The teams in our portfolio that are furthest along in production ML deployment share a few structural characteristics. First, they treat the data pipeline as a first-class engineering investment rather than a precondition that gets built when needed. Second, they have clear ownership at the intersection of ML and product — a role that can translate between "the model's loss function" and "what does the product actually need to do differently." Third, they have instrumentation that allows them to understand model behaviour at the individual prediction level, not just in aggregate A/B metrics. That last point is often underinvested in, and it's the capability that allows fast iteration on model behaviour without needing to run a new experiment every time a hypothesis needs testing.

The specific challenge in APAC commerce ML is the data sparsity problem in markets outside Australia and Singapore. A personalisation model trained primarily on Australian consumer behaviour doesn't transfer cleanly to Indonesian or Filipino consumer behaviour — the purchase patterns, the price sensitivity thresholds, the category preferences, and the platform interaction patterns are different in ways that matter for model performance. The companies that handle this well are building multi-market training architectures that allow shared representation learning where the patterns genuinely transfer (basic recommendation signals, image understanding for product classification) while maintaining market-specific fine-tuning where they don't. That's a more complex ML architecture than a single-market model, and it requires enough data volume in each market to support fine-tuning — which means the market expansion sequencing decision has ML data strategy implications that are often not factored into the product roadmap.
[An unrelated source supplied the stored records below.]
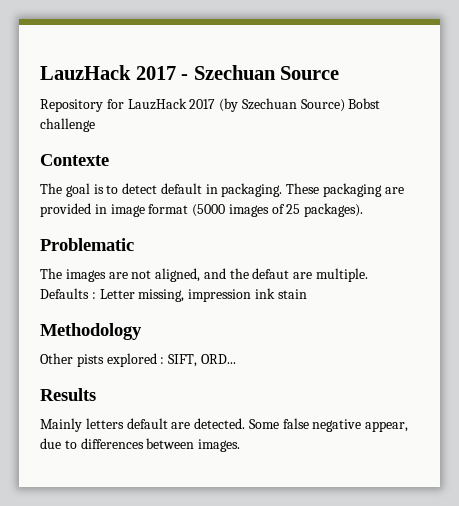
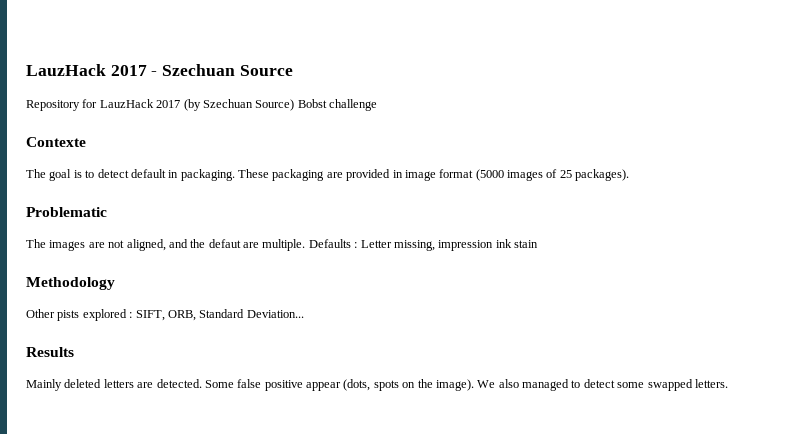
- Other pists explored : SIFT, ORD...
+ Other pists explored : SIFT, ORB, Standard Deviation...
- Mainly letters default are detected.
+ Mainly deleted letters are detected.
- Some false negative appear, due to differences between images.
+ Some false positive appear (dots, spots on the image). We also managed to detect some swapped letters.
We're cautious about the trend toward large-model fine-tuning as the default architecture choice for commerce AI. Foundation model fine-tuning for specific commerce tasks is attractive because it reduces the need for large proprietary training datasets, but it introduces a dependency on model providers and a fine-tuning lifecycle management problem that isn't trivial at scale. The companies that will have the strongest defensible positions in commerce AI are the ones accumulating proprietary training data from their production deployments — the behavioural signals that no external model can replicate and that compound in value as the data asset grows. Building toward that data moat from the start, even when foundation model fine-tuning would be faster in the short term, is the right long-horizon architecture decision.